I like to think that I'm not a lunatic in real life.... My mom tells me that I'm special though... hehe, j/k
I feel like i messed up big, really big. No doubt that he did to, but I can't do anything about that. I just have to try and help him work through what he's going through right now. Maybe later he'll see what's going on and help me out a little.
Not sure what's with the lights. I like the lights on. Once in a blue moon i can get him to leave them on, but that's rare. He wouldn't give me a reason, just prefers them off. I think that is his issue with the mornings. I put up blackout curtains though and that didn't help, so who knows??
I suppose it could be a little, but the month before i was pregnant I didn't want it either and my first 2 pregnancies actually made me slightly more HD than i normally am. I think that It's not as much a lack of desire in general as it is a lack of desire for him. Yes, i know how bad that sounds. ------------------------------------------
some thinking/journaling/possible TMI... hehe I'm just not attracted to him, that doesn't mean if i see a good looking guy that I'm not "appreciating the view" as a friend of mine like to call it. I waited for sex until we were engaged (3years) cause I don't see having sex with someone you aren't in love with, but being attracted to someone and acting on it are 2 totally different things. It's like when he would go to a strip club.

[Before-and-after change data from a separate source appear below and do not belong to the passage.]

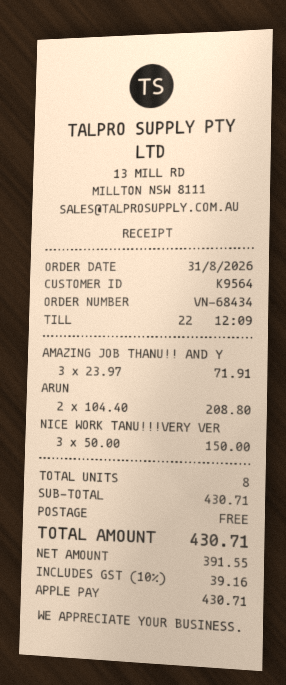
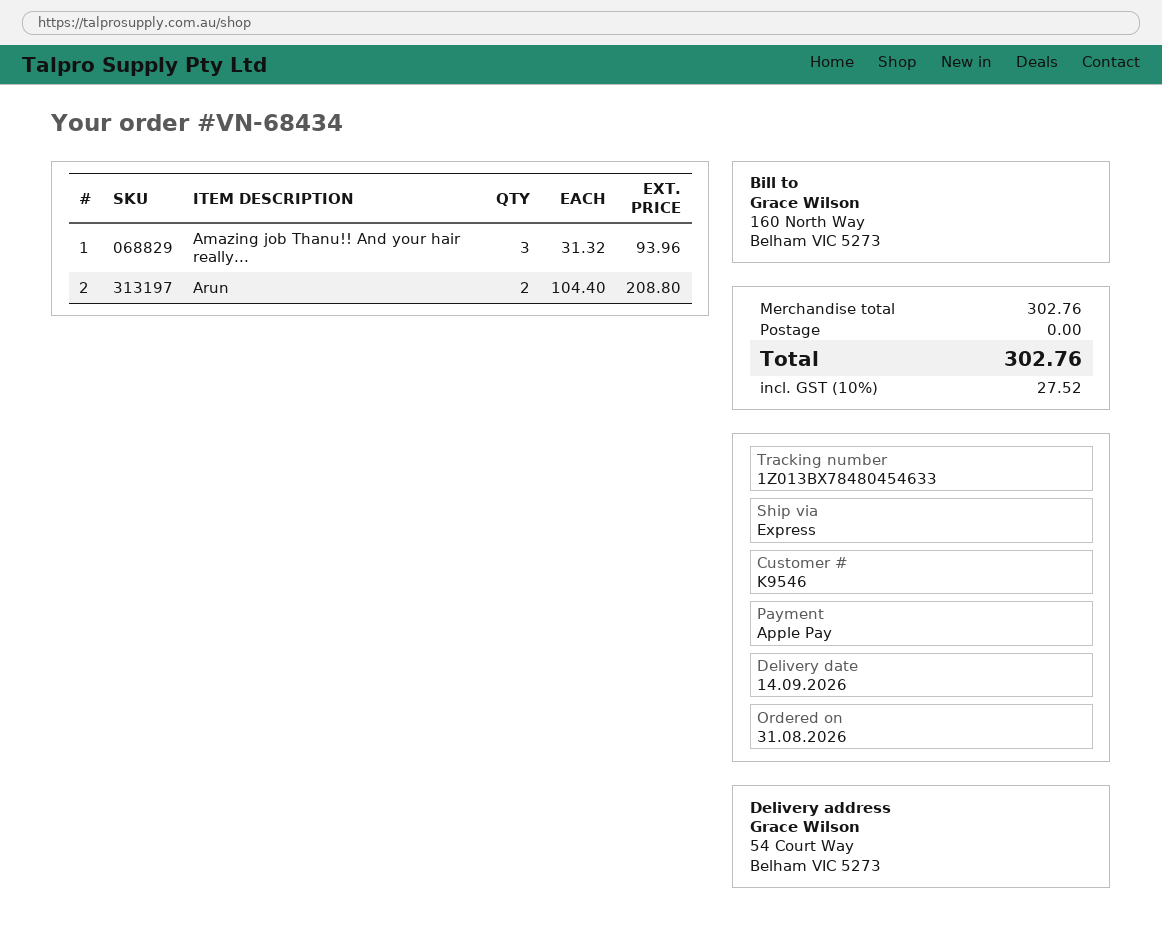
customer number: K9564 -> K9546
AMAZING JOB THANU!! AND Y: 3 x 23.97 = 71.91 -> 3 x 31.32 = 93.96
NICE WORK TANU!!!VERY VER: 3 x 50.00 = 150.00 -> none
subtotal: 430.71 -> 302.76
tax: 10% = 39.16 -> 10% = 27.52
total: 430.71 -> 302.76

People asked me how i could be okay with it. He can't help his physical reaction to a beautiful woman any more than i can help how I react to certain men, but so long as he comes home to me and focuses that reaction on me, then who cares. People watch porn together. same difference.
I think that's a big part of my problem now. I don't feel "in love" so i don't have that desire for him. If there was a strong physical attraction that'd be different, but my attraction to him was pretty much based on my feelings towards him and came with time. It was based on love not lust.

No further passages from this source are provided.